CafePress (CPRS) allows consumers to customize and make a wide range of products like t-shirts, mugs, water bottles, etc. In the past few years the company has focused more on developing their own technology and moving away from the commoditized space of corporate promotional items into the consumer segment where they can capitalize in a market that is less price sensitive. We see this whole market is an important consumer trend and CafePress certainly has an opportunity to emerge as one of the leaders. The company is offering few shares in the IPO and even after the offering the total shares outstanding will be fairly low. Our intrinsic value of $30 supports strong pricing and aftermarket trading.
POSITIVES, NEUTRALS AND NEGATIVES
+CafePress has carved out a niche with consumers who want an easy way to get a personalized product in low volumes. There are many alternatives but CafePress has built front-end systems to make it easy.
+ The company has invested in technology and a more diverse product line to differentiate them from mak-ers of t-shirts and mouse pads. The product choices are imaginative and interesting.

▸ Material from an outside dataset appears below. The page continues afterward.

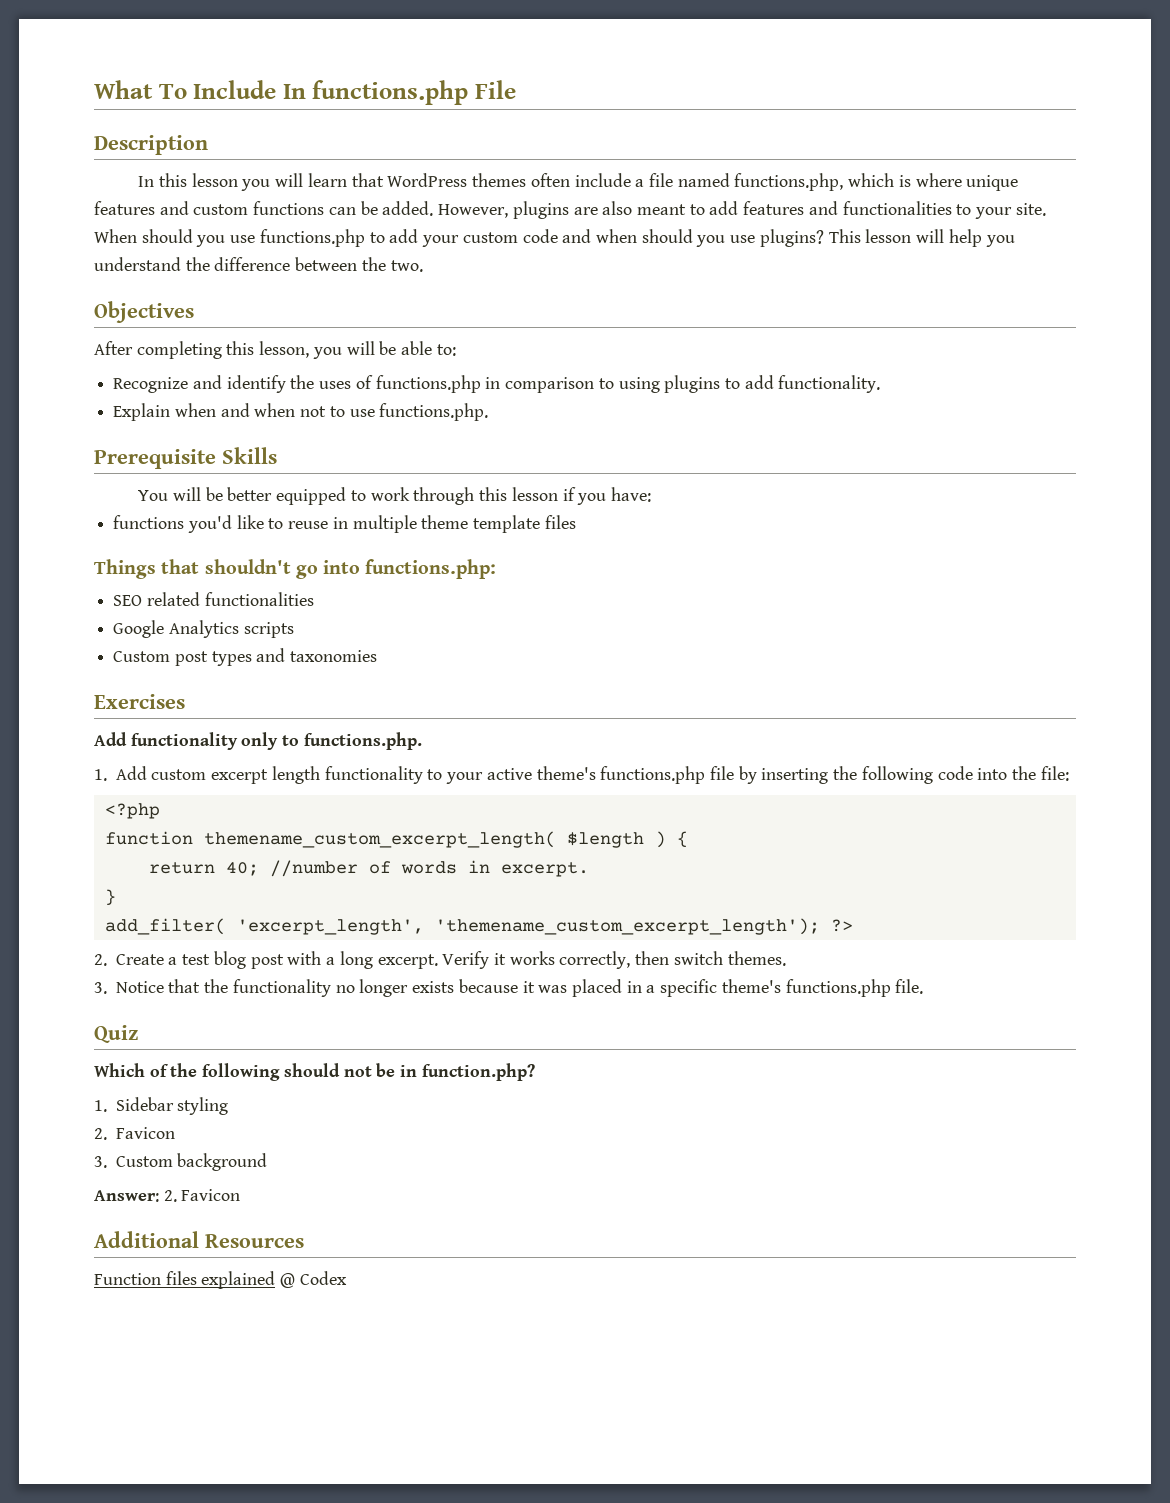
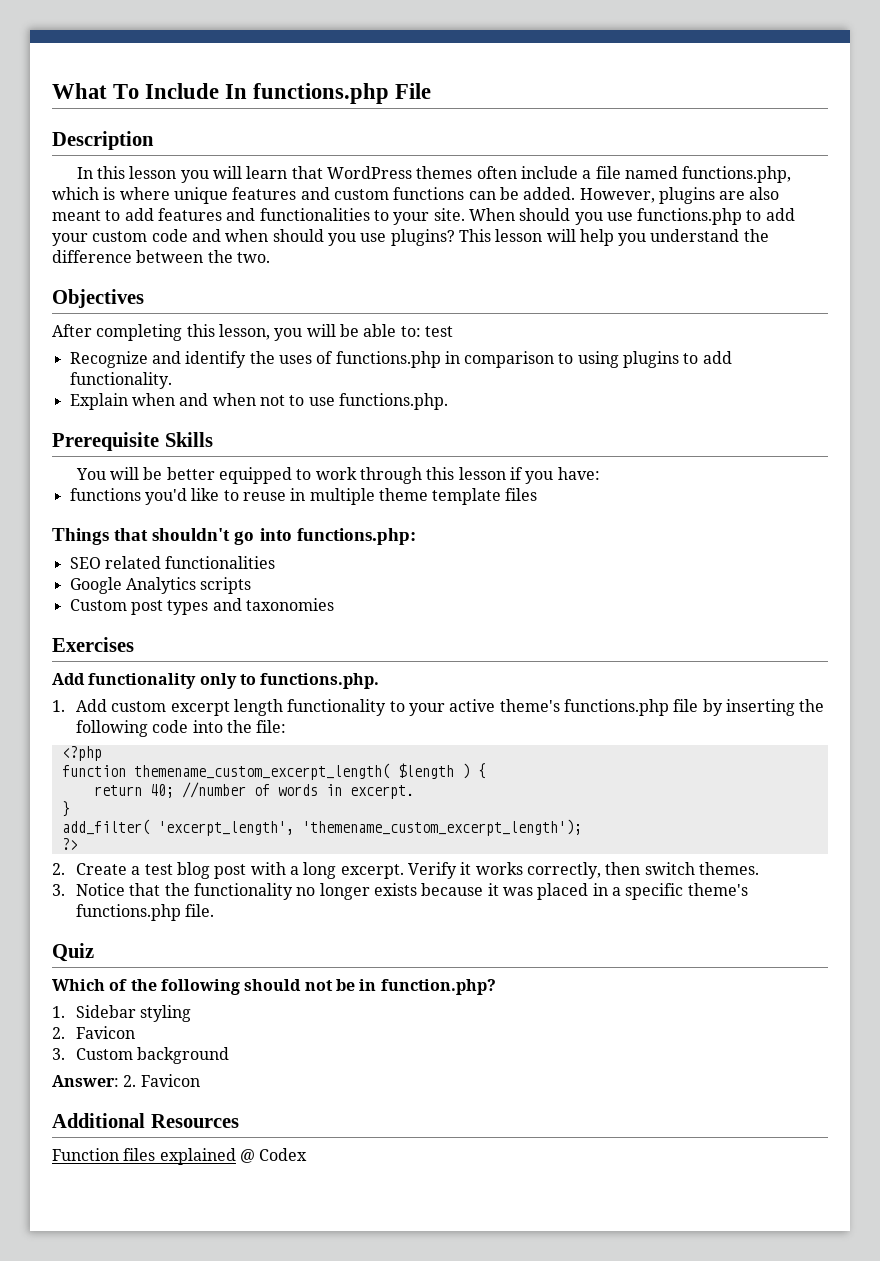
(456, 350) none -> [424,326,453,337] test
(820, 926) none -> (582, 827) //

+ CafePress also employs a "marketplace" model where designers can offer their products for sale and rely on CafePress for all the infrastructure and service. Although per-unit prices are high the model allows a broad selection of products that would be impossible to achieve without a huge investment in inventory.
+ The company has reached profitable scale operations and we estimate 2012 revenues of $225M with posi-tive operating margins.
+ Management and some existing investors have indicated an interest in purchasing up to 300,000 shares in the IPO which is a positive signal and will further restrict the number of shares for sale in the aftermarket.
= The management team is solid but seems somewhat stiff and perhaps not as fully prepared to be a public company in what could become a more competitive market in the medium term.
= Small offering size and low share count will tend to increase stock prices but may add to volatility.
= Management has provided a target model but not broken down by operating expense category.
= Two million shares of the proposed 2.5M share offering are by selling shareholders. The size of the deal may be increased but we would have liked to see more primary shares in the offer to raise cash.
- Because per-unit prices are already high the company doesn't have much room to improve gross margins, which were 43% in 2011. The target model is 42-45%.
- It's not clear how defensible this business is. The high-unit costs make the company vulnerable to alter-natives that offer better pricing. Even existing customers tend to move off CafePress for any products that are popular enough to be sold in volume. A threat would most likely come from a volume producer willing to invest in the front-end infrastructure to offer a similar but more variable production and pric-ing model.
- Overall one gets the impression that CafePress is being rushed into being a public company to satisfy the need for some existing shareholders to get liquidity. Sales have rebounded from the drop in 2009 but the management team, company culture and execution may not yet be ready for prime time public market visibility.
CafePress offers a mix of good and bad with what will be a small number of available shares and an attractive valuation. So the deal itself should do well. The company will have to prove their readiness for the public markets over the course of the next year. We'd wait and see how that develops.
Another recent IPO in the rapid manufacturing space, Proto Labs (PRLB) has done very well and may help CafePress find a strong bid.